Work required: Give back the whole listing word for word and skip each picture.

***** Data

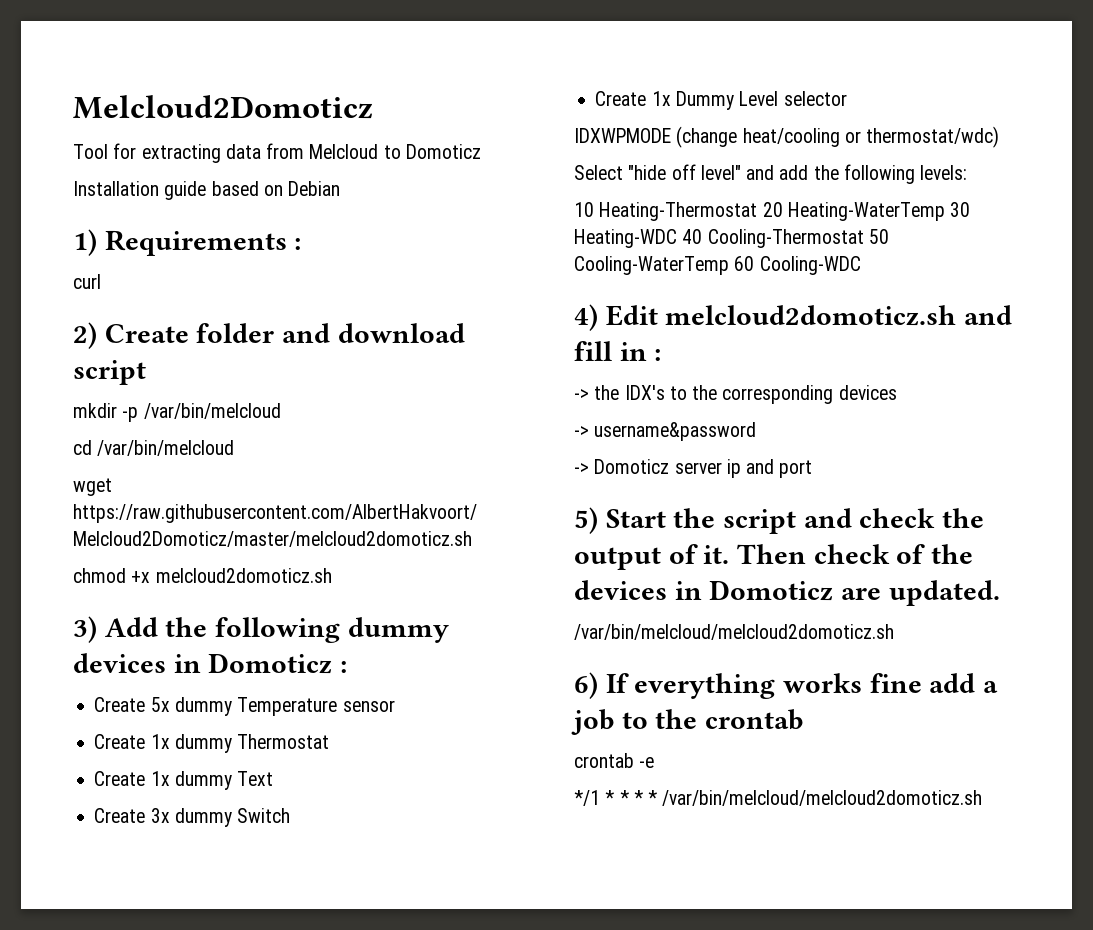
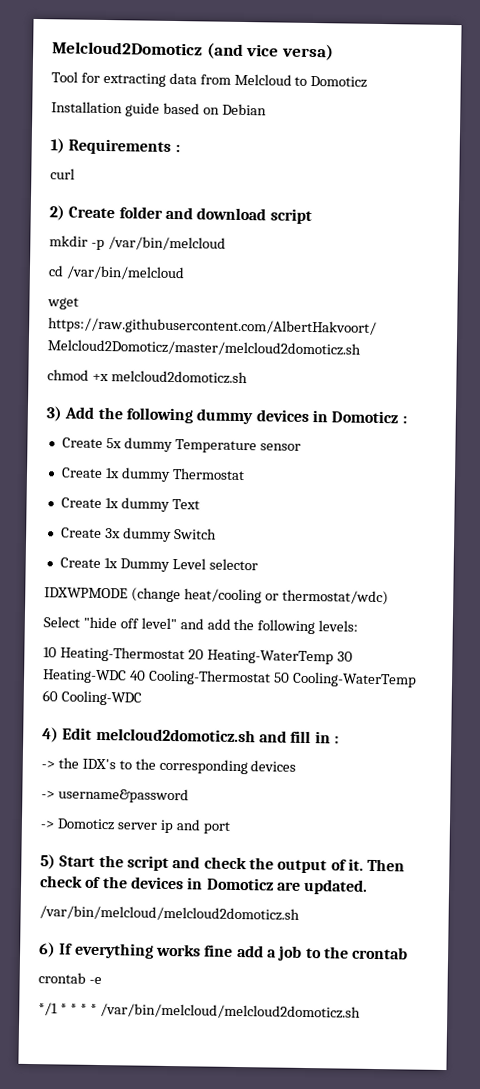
- Melcloud2Domoticz
+ Melcloud2Domoticz (and vice versa)

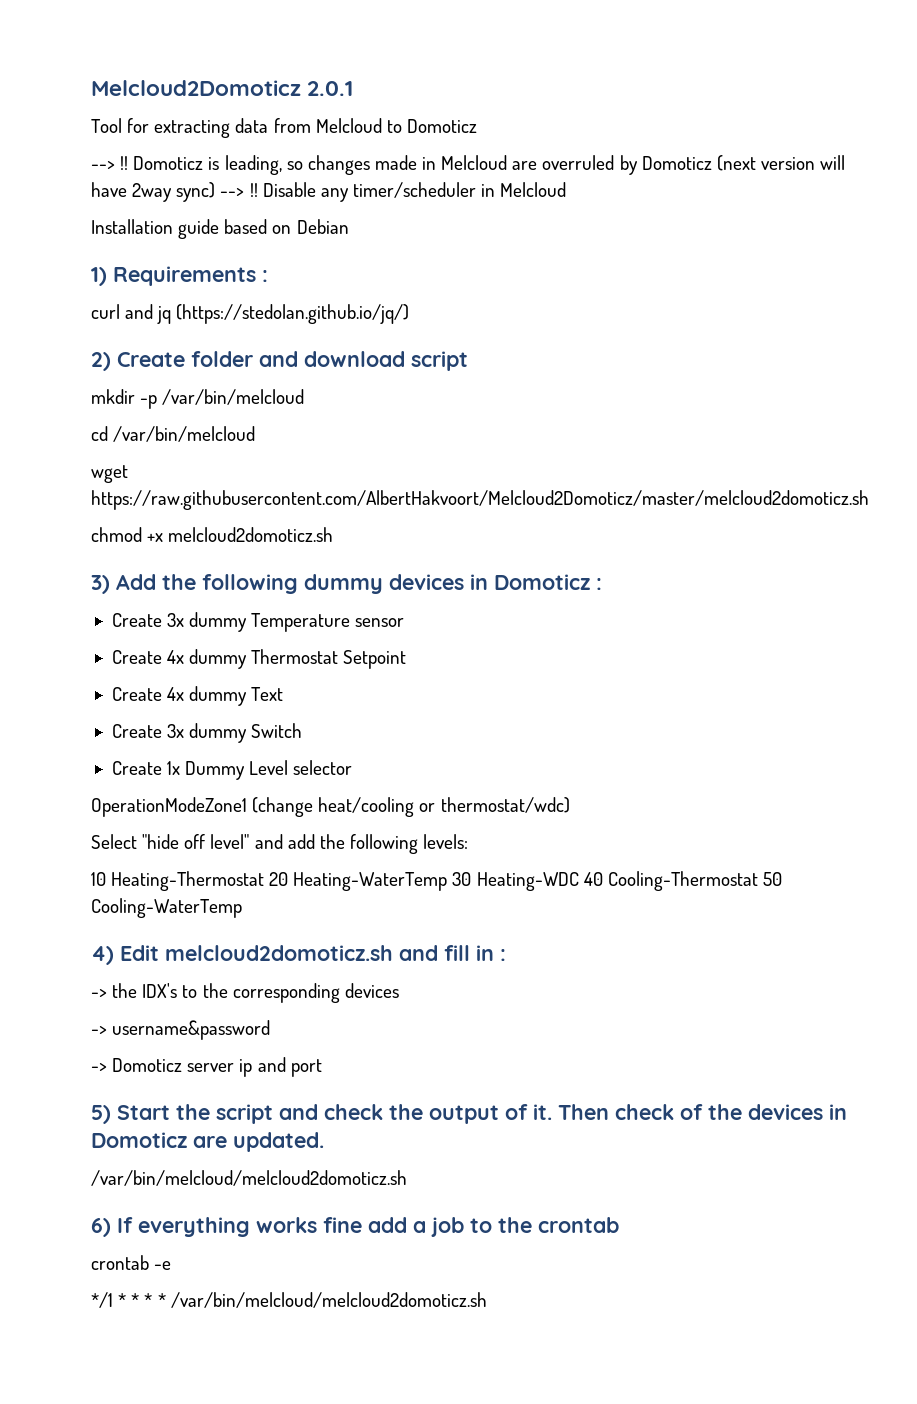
- Melcloud2Domoticz (and vice versa)
+ Melcloud2Domoticz 2.0.1
+ --> !! Domoticz is leading, so changes made in Melcloud are overruled by Domoticz (next version will have 2way sync) --> !! Disable any timer/scheduler in Melcloud
- curl
+ curl and jq (https://stedolan.github.io/jq/)
- Create 5x dummy Temperature sensor
+ Create 3x dummy Temperature sensor
- Create 1x dummy Thermostat
- Create 1x dummy Text
+ Create 4x dummy Thermostat Setpoint
+ Create 4x dummy Text
- IDXWPMODE (change heat/cooling or thermostat/wdc)
+ OperationModeZone1 (change heat/cooling or thermostat/wdc)
- 10 Heating-Thermostat 20 Heating-WaterTemp 30 Heating-WDC 40 Cooling-Thermostat 50 Cooling-WaterTemp 60 Cooling-WDC
+ 10 Heating-Thermostat 20 Heating-WaterTemp 30 Heating-WDC 40 Cooling-Thermostat 50 Cooling-WaterTemp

**********

Solved exercise:
- Melcloud2Domoticz
+ Melcloud2Domoticz (and vice versa)

- Melcloud2Domoticz (and vice versa)
+ Melcloud2Domoticz 2.0.1
+ --> !! Domoticz is leading, so changes made in Melcloud are overruled by Domoticz (next version will have 2way sync) --> !! Disable any timer/scheduler in Melcloud
- curl
+ curl and jq (https://stedolan.github.io/jq/)
- Create 5x dummy Temperature sensor
+ Create 3x dummy Temperature sensor
- Create 1x dummy Thermostat
- Create 1x dummy Text
+ Create 4x dummy Thermostat Setpoint
+ Create 4x dummy Text
- IDXWPMODE (change heat/cooling or thermostat/wdc)
+ OperationModeZone1 (change heat/cooling or thermostat/wdc)
- 10 Heating-Thermostat 20 Heating-WaterTemp 30 Heating-WDC 40 Cooling-Thermostat 50 Cooling-WaterTemp 60 Cooling-WDC
+ 10 Heating-Thermostat 20 Heating-WaterTemp 30 Heating-WDC 40 Cooling-Thermostat 50 Cooling-WaterTemp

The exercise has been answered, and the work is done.